- EXERCISE:
Transcribe the listing verbatim, please, with images dropped.

GIVEN DATA below:

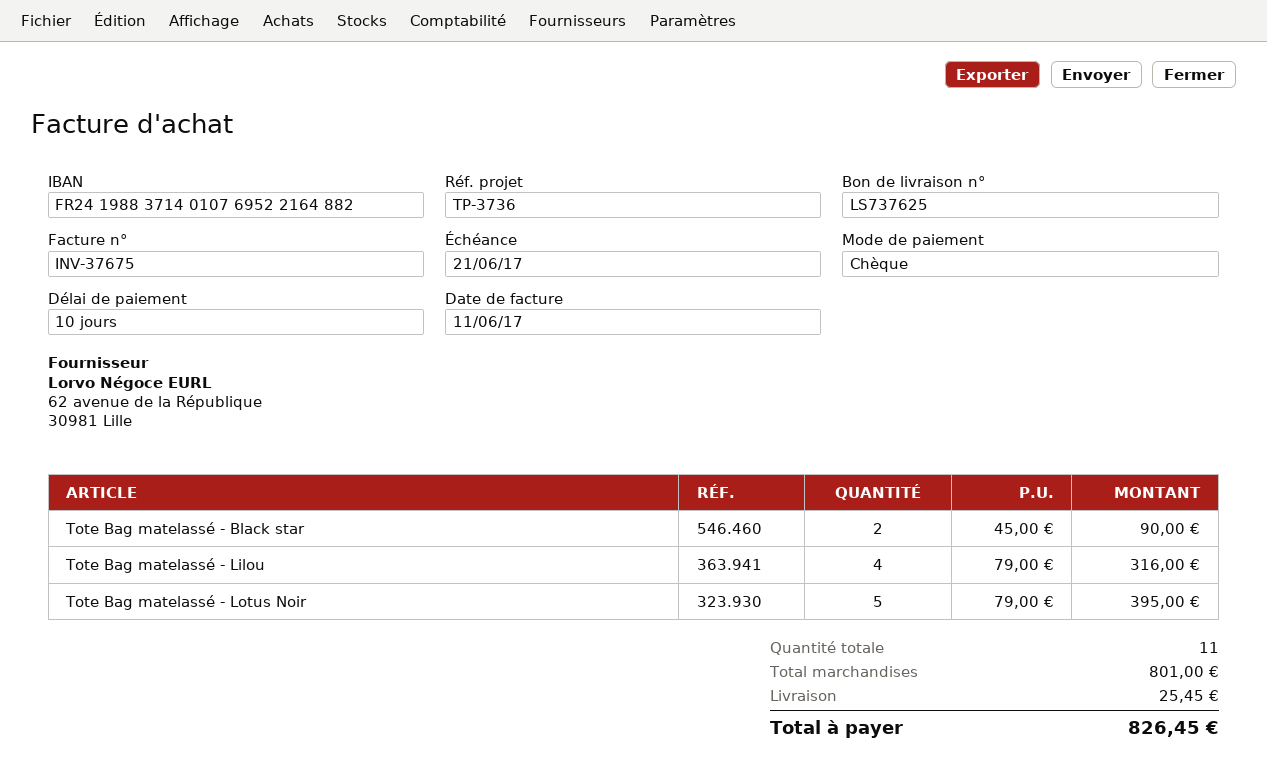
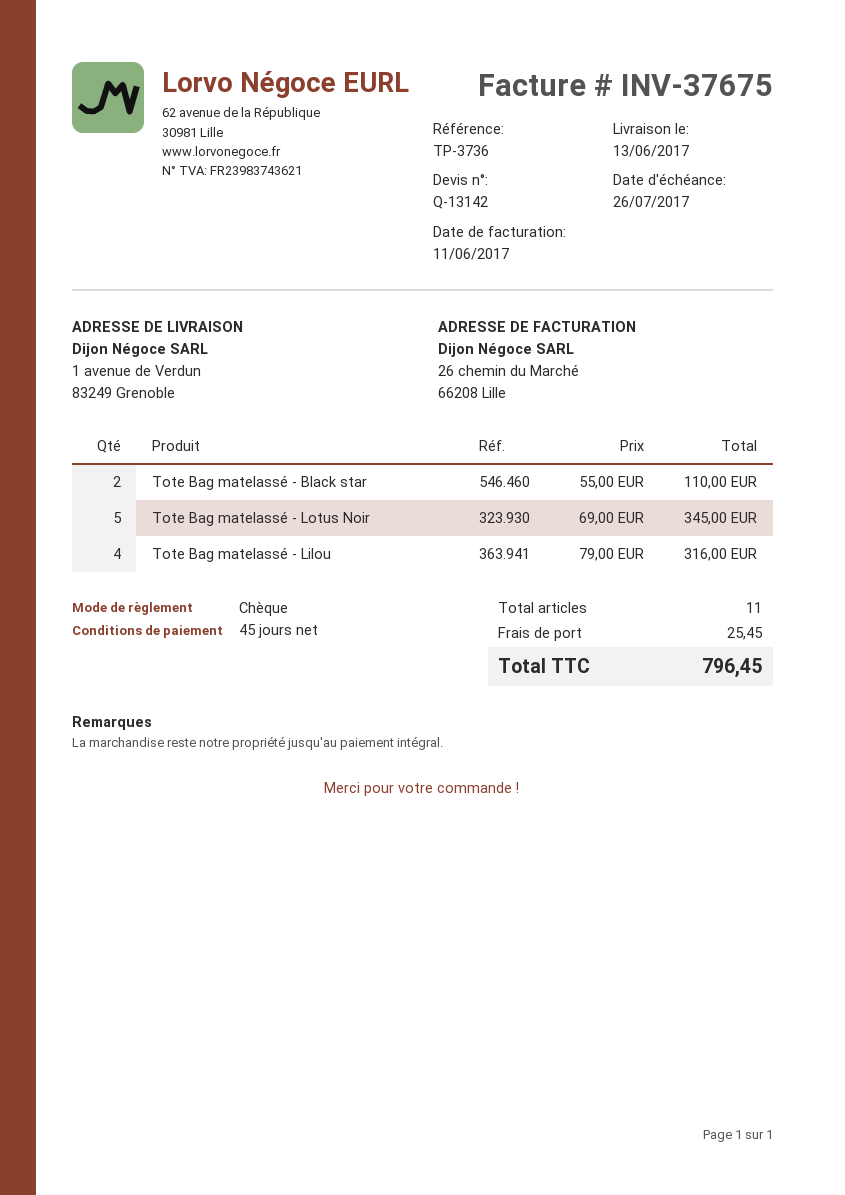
payment terms: 10 days -> 45 days
due date: 2017-06-21 -> 2017-07-26
Tote Bag matelassé - Black star: 2 x 45.00 = 90.00 -> 2 x 55.00 = 110.00
Tote Bag matelassé - Lotus Noir: 5 x 79.00 = 395.00 -> 5 x 69.00 = 345.00
total: 826.45 -> 796.45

End of GIVEN DATA.

- REPLY:
payment terms: 10 days -> 45 days
due date: 2017-06-21 -> 2017-07-26
Tote Bag matelassé - Black star: 2 x 45.00 = 90.00 -> 2 x 55.00 = 110.00
Tote Bag matelassé - Lotus Noir: 5 x 79.00 = 395.00 -> 5 x 69.00 = 345.00
total: 826.45 -> 796.45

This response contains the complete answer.